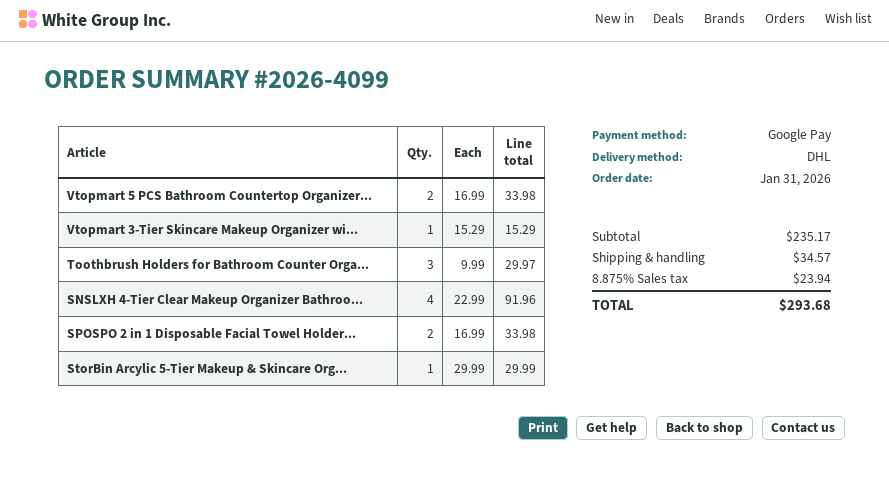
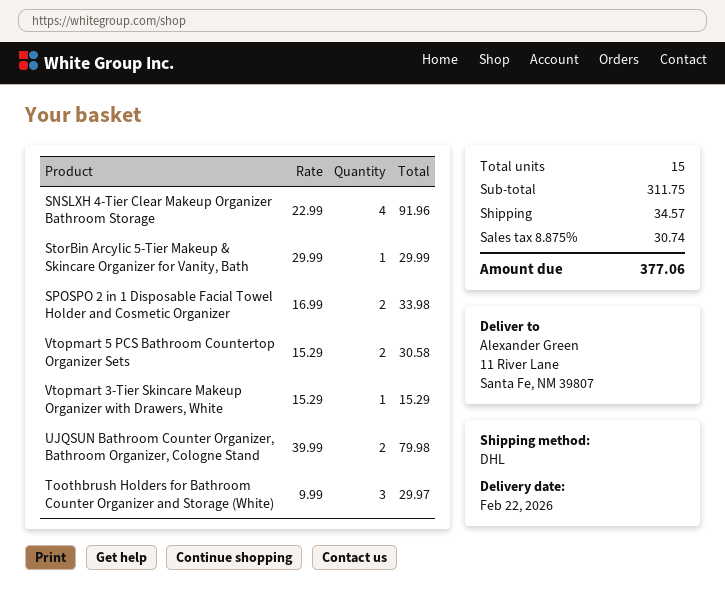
Vtopmart 5 PCS Bathroom Countertop Organizer...: 2 x 16.99 = 33.98 -> 2 x 15.29 = 30.58
UJQSUN Bathroom Counter Organizer, Bathroom Organizer, Cologne Stand: none -> 2 x 39.99 = 79.98
subtotal: 235.17 -> 311.75
tax: 8.875% = 23.94 -> 8.875% = 30.74
total: 293.68 -> 377.06

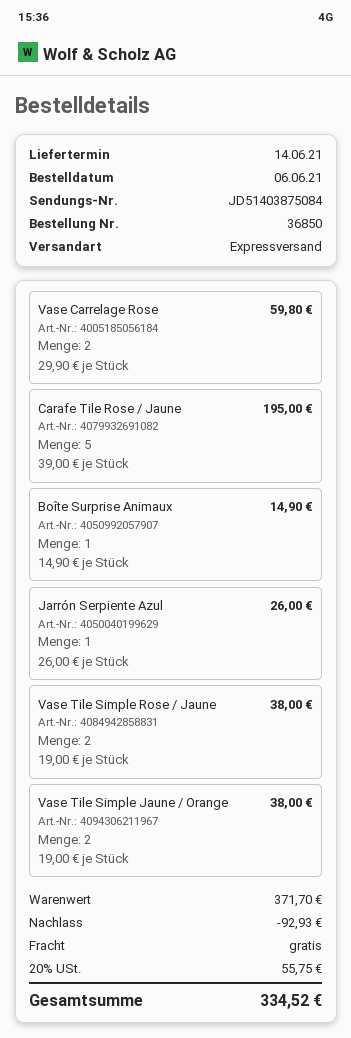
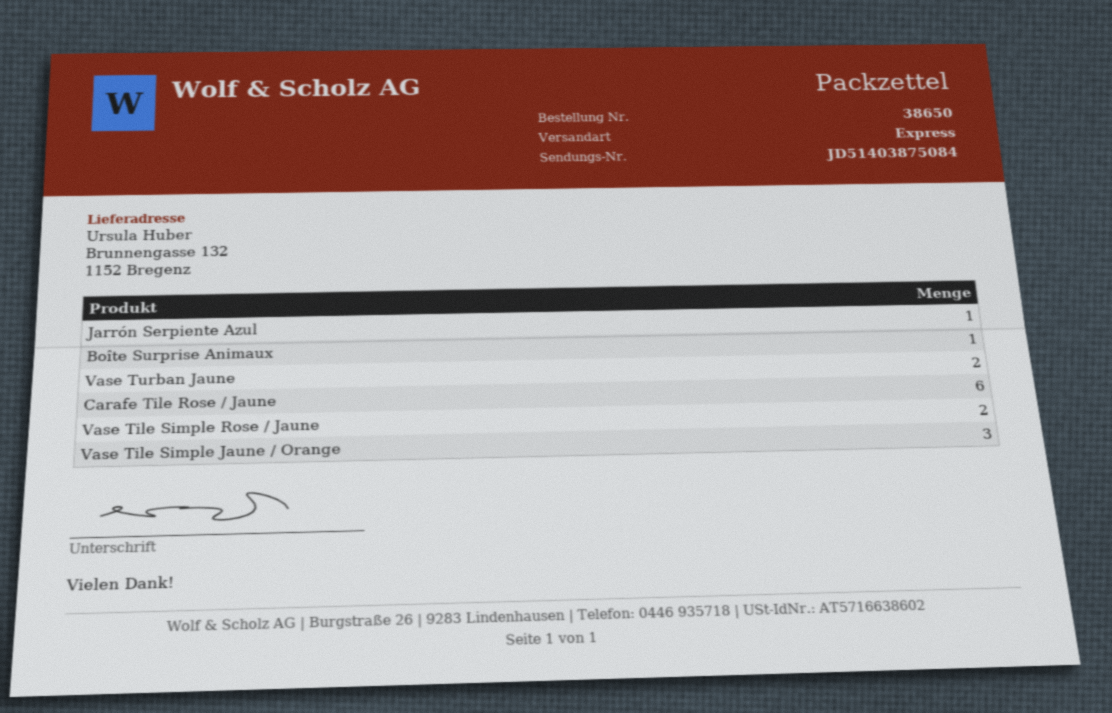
order number: 36850 -> 38650
Vase Carrelage Rose: 2 -> none
Carafe Tile Rose / Jaune: 5 -> 6
Vase Tile Simple Jaune / Orange: 2 -> 3
Vase Turban Jaune: none -> 2

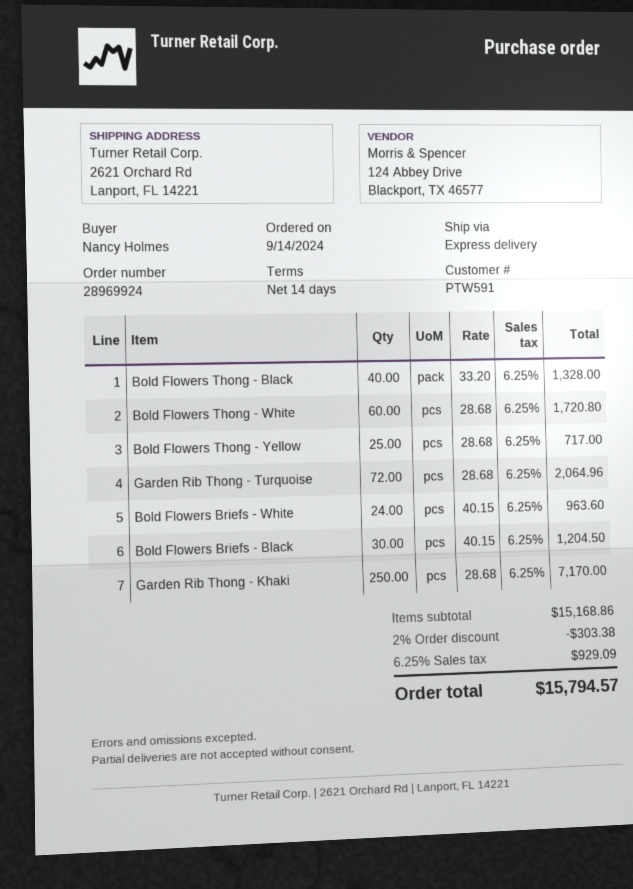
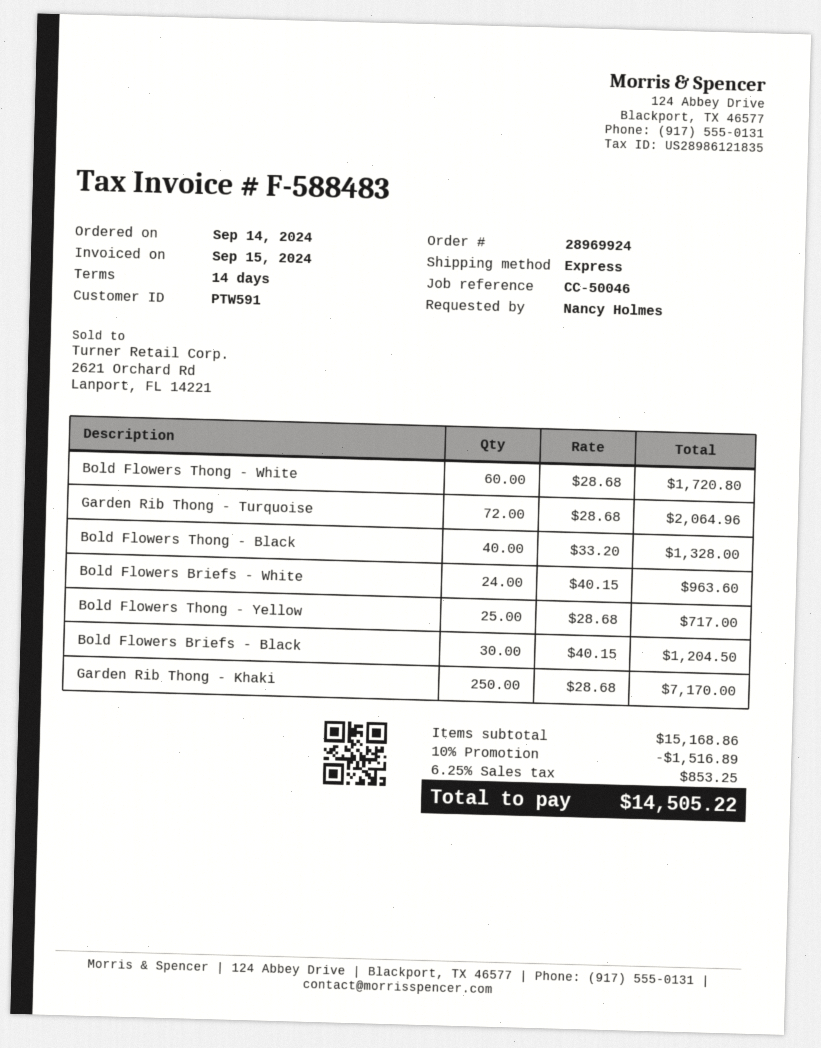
discount: 2% = 303.38 -> 10% = 1516.89
tax: 6.25% = 929.09 -> 6.25% = 853.25
total: 15794.57 -> 14505.22

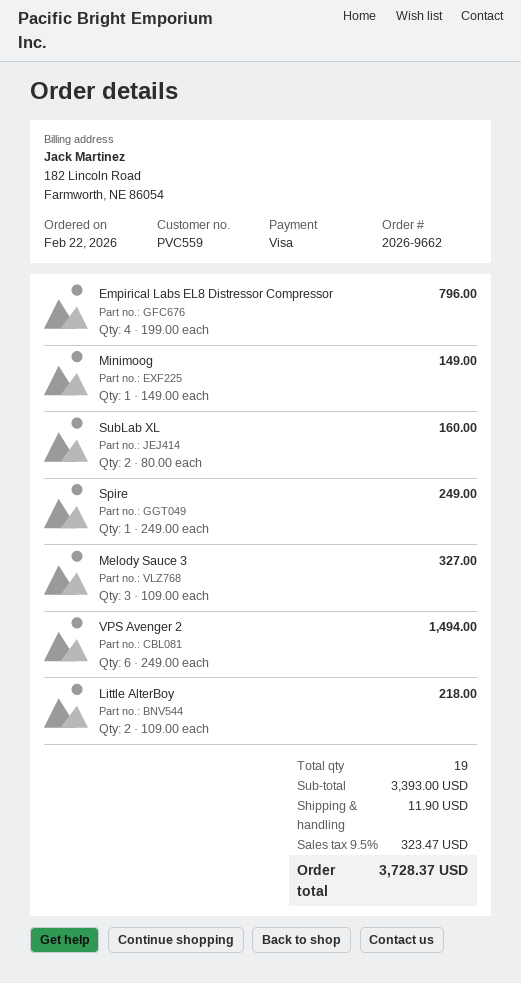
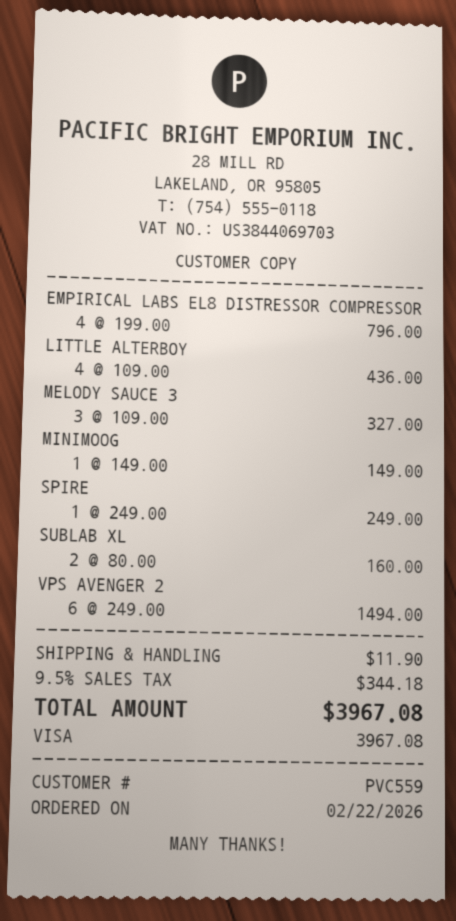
Little AlterBoy: 2 x 109.00 = 218.00 -> 4 x 109.00 = 436.00
tax: 9.5% = 323.47 -> 9.5% = 344.18
total: 3728.37 -> 3967.08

+ + + +

Among the lines of the listing above, which ones hold "Bathroom"? Copy them.

Vtopmart 5 PCS Bathroom Countertop Organizer...: 2 x 16.99 = 33.98 -> 2 x 15.29 = 30.58
UJQSUN Bathroom Counter Organizer, Bathroom Organizer, Cologne Stand: none -> 2 x 39.99 = 79.98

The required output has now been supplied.